The first author has made published criticisms alleging protocol violations that appear to inflate STAR*D’s findings and called for the reanalysis of the data set by independent investigators.16 In 2018, the first and fourth authors collaborated with researchers from the University of Connecticut to reanalyse STAR*D’s level 1 data obtained from NIMH.17 This reanalysis found substantial inflation of STAR*D’s reported remission and response rates. Furthermore, the reanalysis found that the extent of HRSD improvement in STAR*D’s level 1 trial was approximately half that of open-label antidepressant comparator trials.

Our published criticisms of STAR*D investigators’ report of outcomes are as follows18:

  • While STAR*D investigators used the HRSD to report remission rates in their levels 1–4 articles,1–6 the QIDS-SR was used as the sole measure to report remission, response and extent of improvement rates in their summary article7 without disclosing that the protocol specifically excluded all non-blinded/clinic-administered assessments such as the QIDS-SR from use as outcome measures. The primary outcome measure, the HRSD, should have been used to report the summary article’s outcomes.

  • Using data from the 931 patients deemed ineligible for analysis in STAR*D’s level 1 article because these patients lacked a baseline ROA-administered HRSD score of ≥14, in STAR*D’s levels 2–4 and summary articles without clear disclosure. This included 99 patients who scored <8 on their baseline HRSD—indicating these patients met STAR*D’s remission criterion at study outset and should not have been included in their report of outcomes.

  • Excluding from analysis, 370 patients who dropped out after starting on citalopram in their first clinic visit without taking the exit HRSD despite STAR*D investigators stating, ‘our primary analyses classified patients with missing exit HRSD scores as nonremitters a priori’(Trivedi et al,1 p34).
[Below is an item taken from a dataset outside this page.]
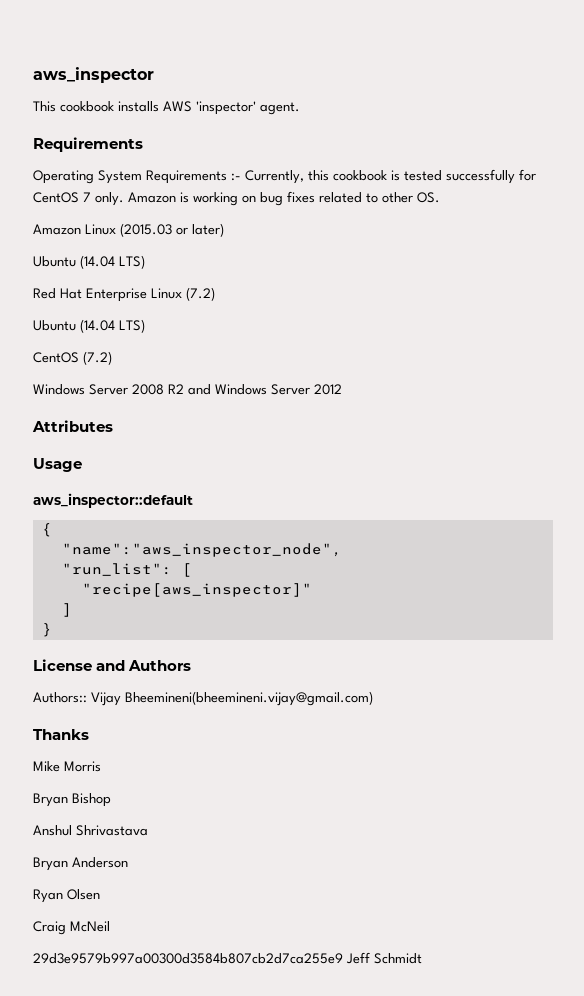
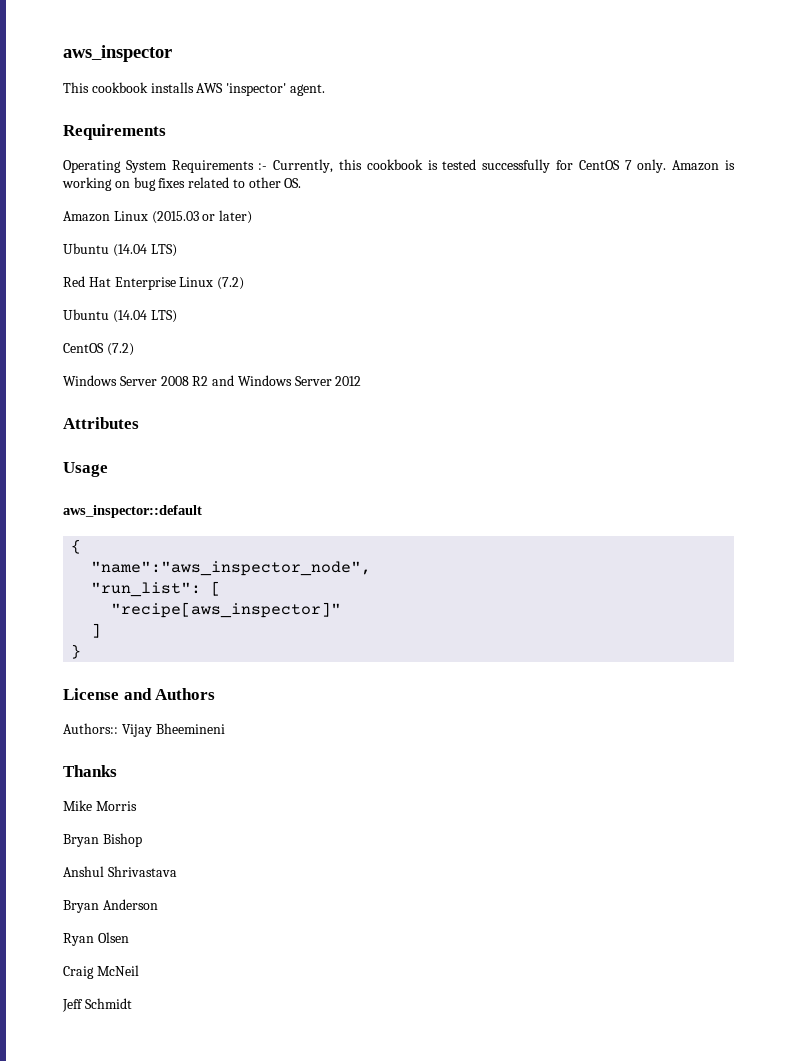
- Authors:: Vijay Bheemineni(bheemineni.vijay@gmail.com)
+ Authors:: Vijay Bheemineni
- 29d3e9579b997a00300d3584b807cb2d7ca255e9 Jeff Schmidt
+ Jeff Schmidt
These 370 early dropout patients should have been counted as non-remitters as prespecified.

  • Including in their analyses, 125 patients who scored as remitted at entry into their next-level treatment. This occurred despite STAR*D investigators prespecifying that ‘patients who begin a level with HRSD<8 will be excluded from analyses’(Rush et al,8 p130).

This reanalysis article uses the patient-level data set obtained from NIMH to replicate the STAR*D summary article, which used descriptive statistics to present the remission, response and extent of symptomatic improvement for 14 antidepressant therapies based on the QIDS-SR.7 We perform the same descriptive analyses with the key differences compared with those presented in STAR*D’s summary article being: (1) ours is based on the protocol-specified HRSD and only uses the QIDS-SR for those patients missing their exit HRSD and (2) we only included patients who met the inclusion for data analysis criteria stipulated in the research protocol and related publications. Future efforts will use inferential statistics to reanalyse STAR*D’s levels 2–4 semirandomised comparator trials, including the extent of emergent suicidal ideation and 12-month follow-up outcomes tied to each compared treatment.

Method

Restoring Invisible and Abandoned Trials initiative

The Restoring Invisible and Abandoned Trials (RIAT) initiative started in 2013 calling on funders and investigators of abandoned (unpublished) or misreported studies to publish undisclosed outcomes or correct misleading publications.19 If investigators failed to correct a study identified as misreported, independent investigators were encouraged to correct the record by reanalysing the study’s patient-level data set consistent with the research protocol and analytic plan.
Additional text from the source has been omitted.